Given records START

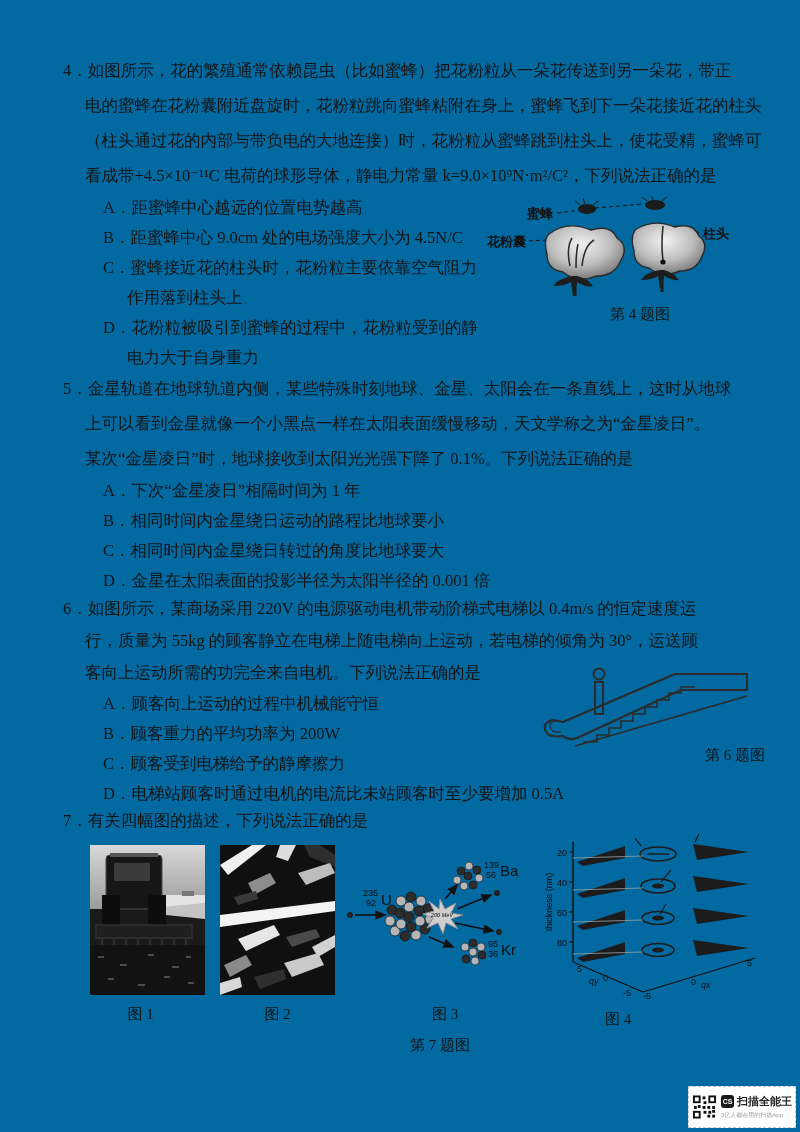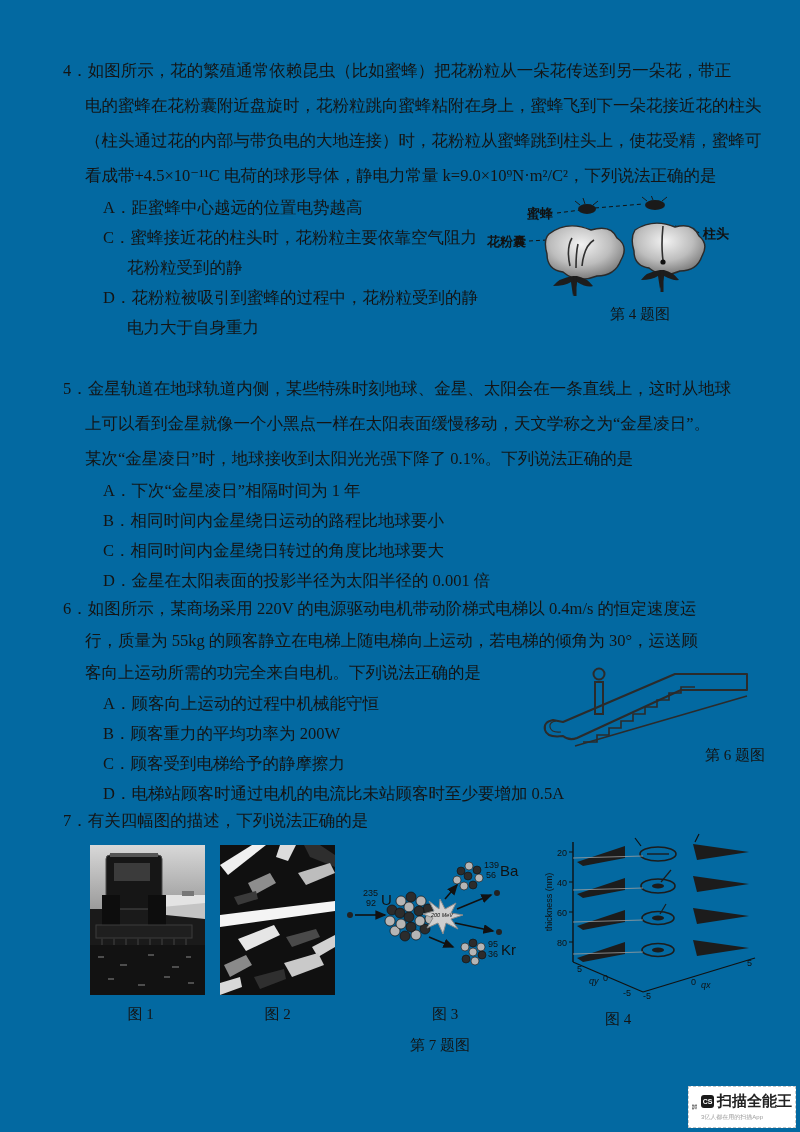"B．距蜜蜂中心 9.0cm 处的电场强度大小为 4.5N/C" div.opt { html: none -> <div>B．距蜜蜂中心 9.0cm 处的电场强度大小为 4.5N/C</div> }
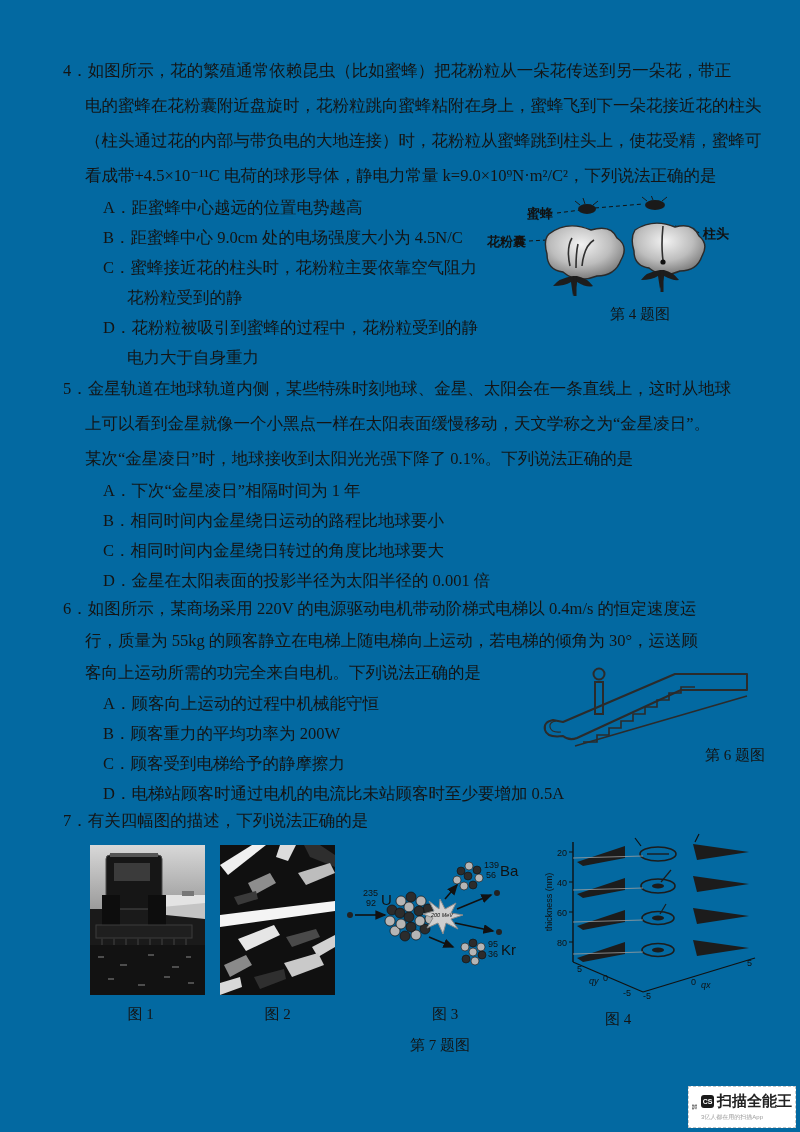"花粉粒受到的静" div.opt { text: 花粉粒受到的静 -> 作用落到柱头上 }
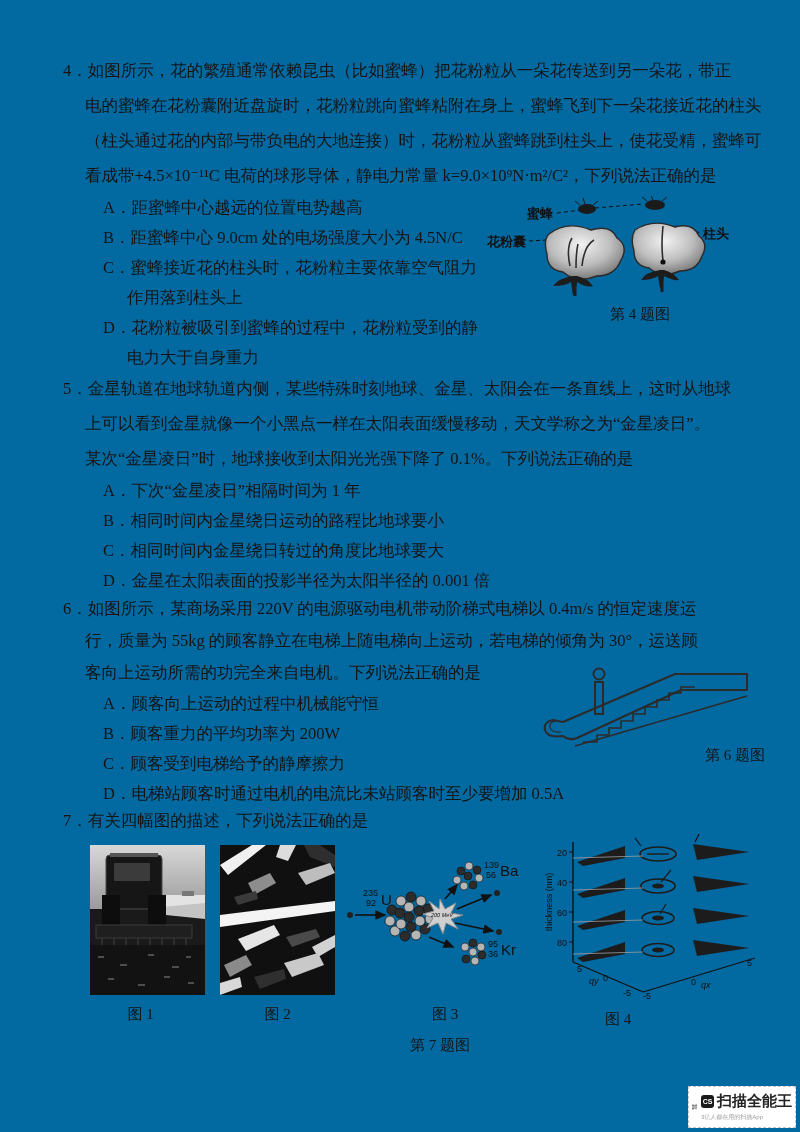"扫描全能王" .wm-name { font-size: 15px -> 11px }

Given records END
Given records START

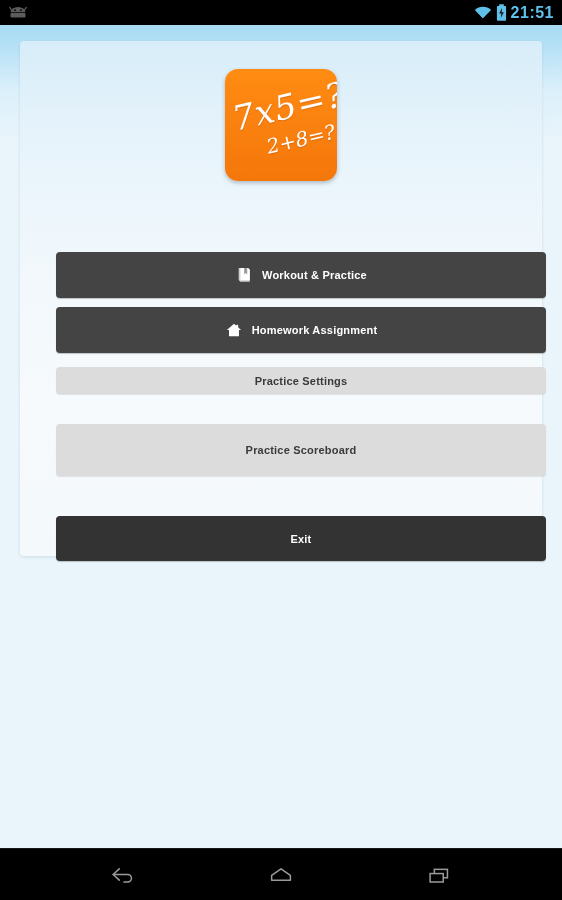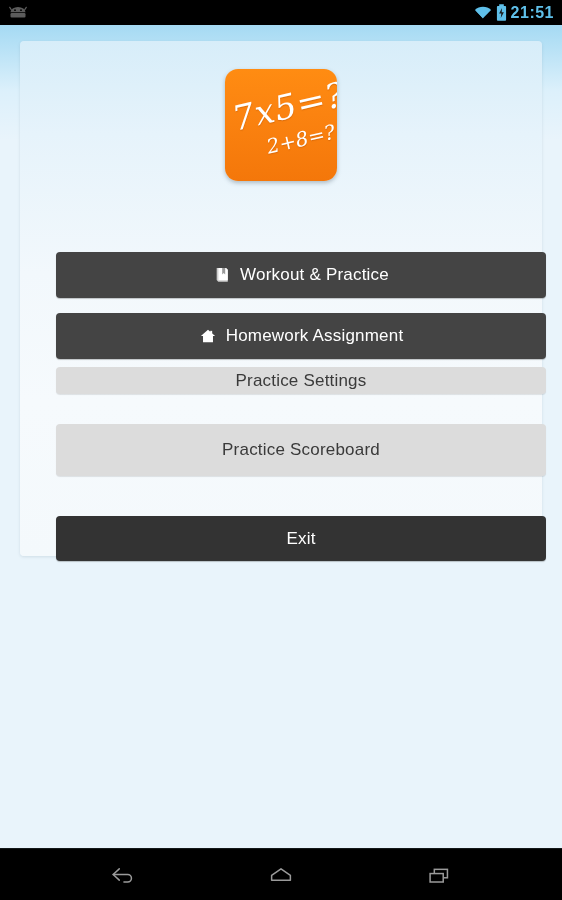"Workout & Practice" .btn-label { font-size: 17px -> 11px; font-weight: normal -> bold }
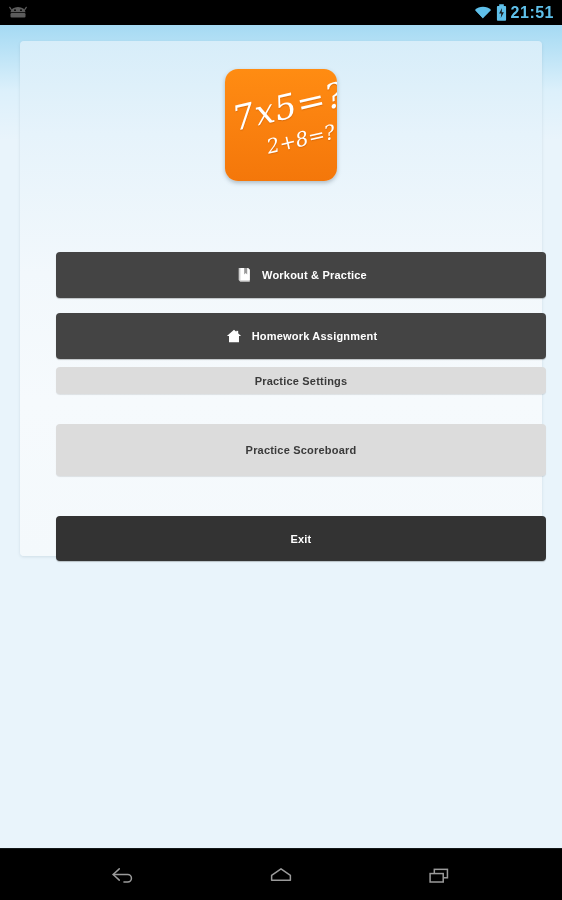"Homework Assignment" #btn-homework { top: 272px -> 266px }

Given records END

Exercise instructions:
Extract from the material above the stretch running from the line containing "html: none ->" through the line containing "font-size: 15px ->". Keep the text exact and the pictures out.

Task output:
"B．距蜜蜂中心 9.0cm 处的电场强度大小为 4.5N/C" div.opt { html: none -> <div>B．距蜜蜂中心 9.0cm 处的电场强度大小为 4.5N/C</div> }
"花粉粒受到的静" div.opt { text: 花粉粒受到的静 -> 作用落到柱头上 }
"扫描全能王" .wm-name { font-size: 15px -> 11px }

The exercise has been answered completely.